EXERCISE MATERIAL.
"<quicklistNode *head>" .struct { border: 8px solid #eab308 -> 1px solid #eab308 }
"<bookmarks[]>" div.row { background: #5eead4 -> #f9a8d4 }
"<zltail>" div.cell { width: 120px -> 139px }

* * *

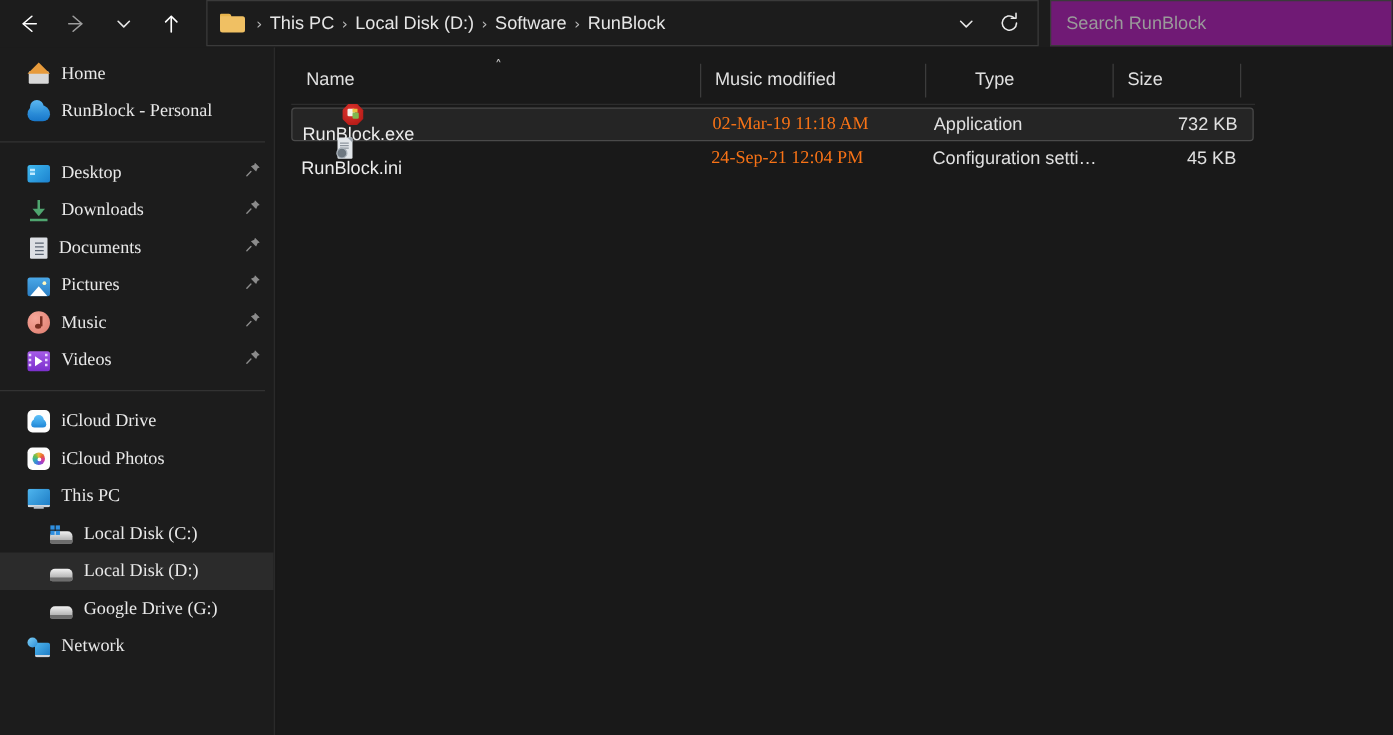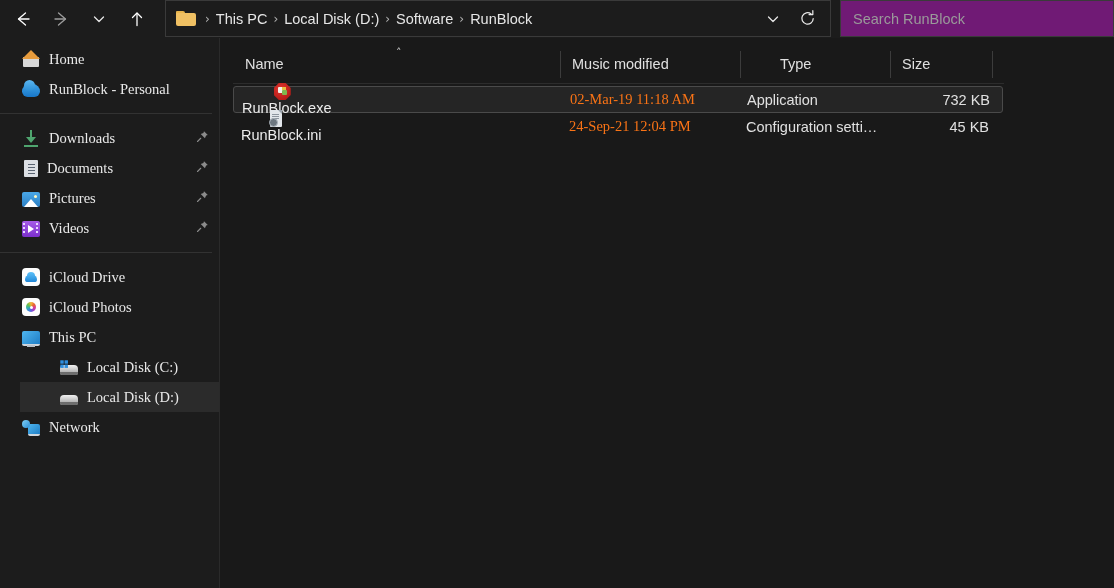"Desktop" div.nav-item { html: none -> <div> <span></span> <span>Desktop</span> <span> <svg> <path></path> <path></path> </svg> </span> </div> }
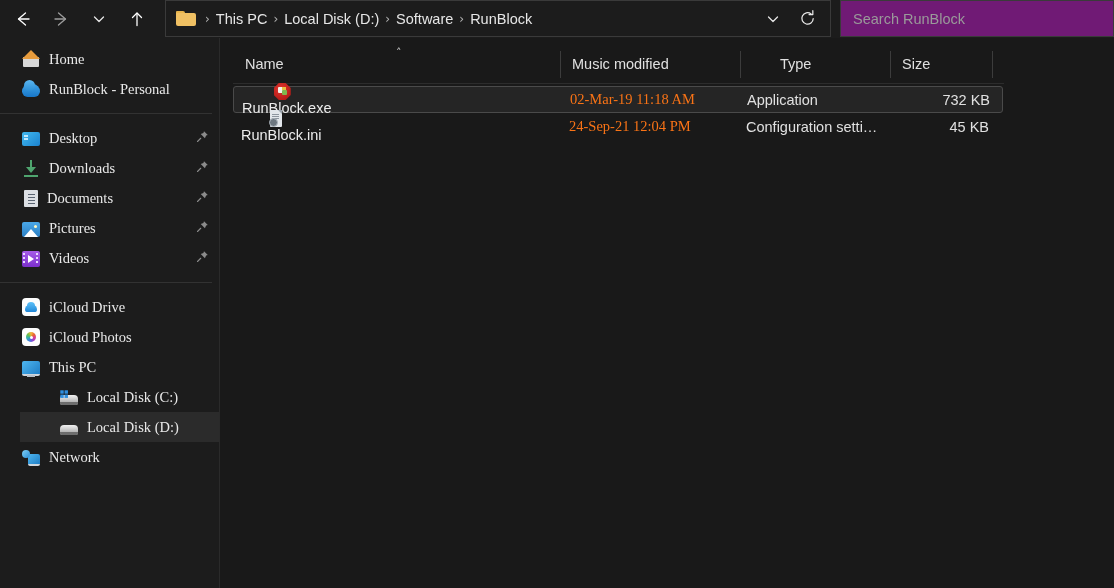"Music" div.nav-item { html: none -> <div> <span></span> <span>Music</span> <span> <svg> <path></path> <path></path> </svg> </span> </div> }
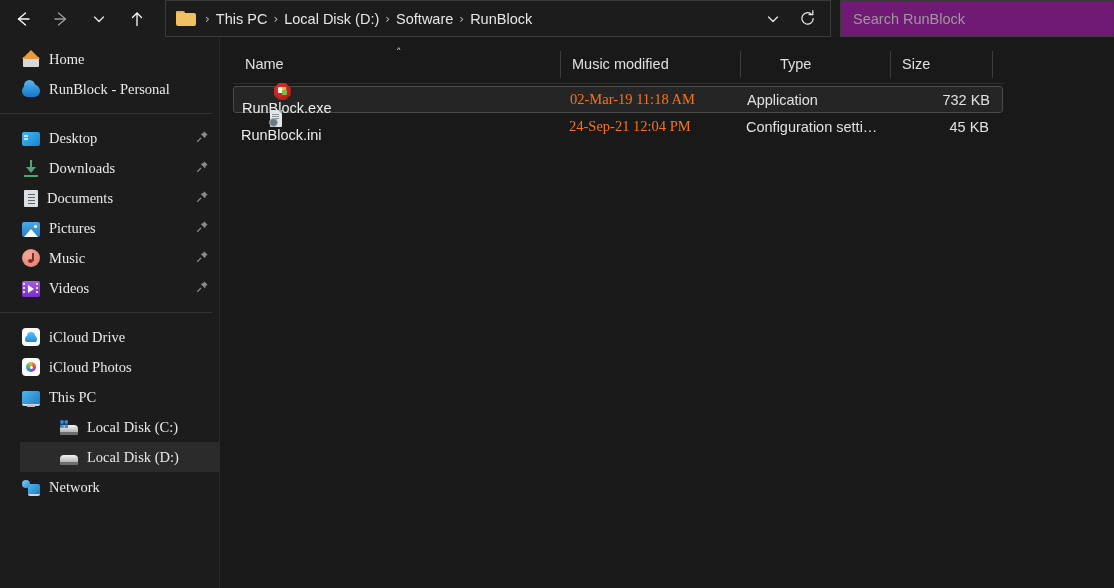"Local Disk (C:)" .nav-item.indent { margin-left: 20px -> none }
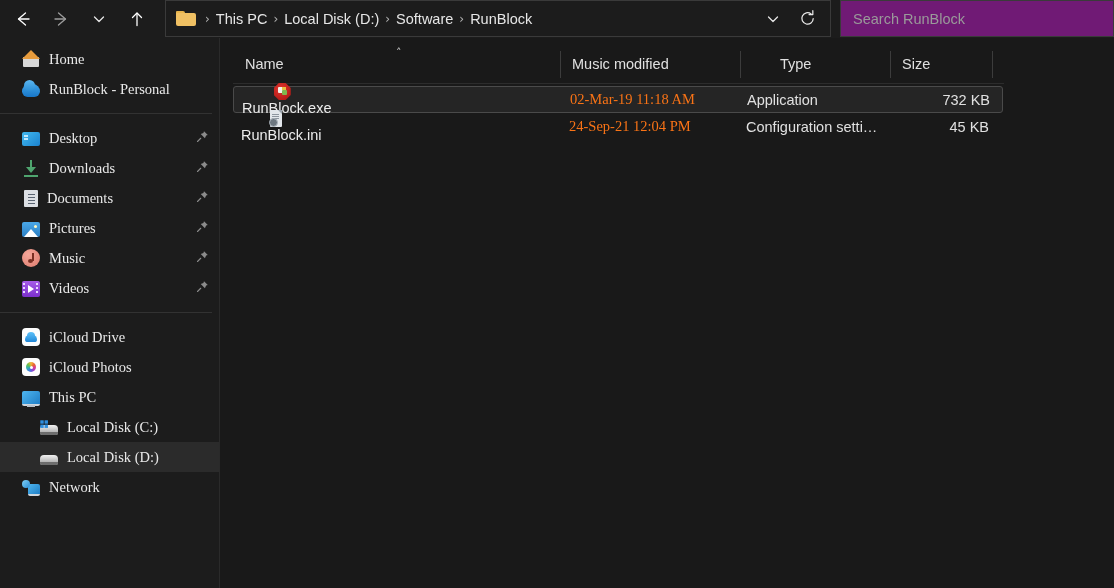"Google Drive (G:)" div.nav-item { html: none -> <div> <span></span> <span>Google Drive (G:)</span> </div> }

WORK TO COMPLETE.
Each line in the listing above from the one containing "border: 8px solid" through the one containing "width: 120px ->" should be repeated exactly, and no other line.

THE ANSWER.
"<quicklistNode *head>" .struct { border: 8px solid #eab308 -> 1px solid #eab308 }
"<bookmarks[]>" div.row { background: #5eead4 -> #f9a8d4 }
"<zltail>" div.cell { width: 120px -> 139px }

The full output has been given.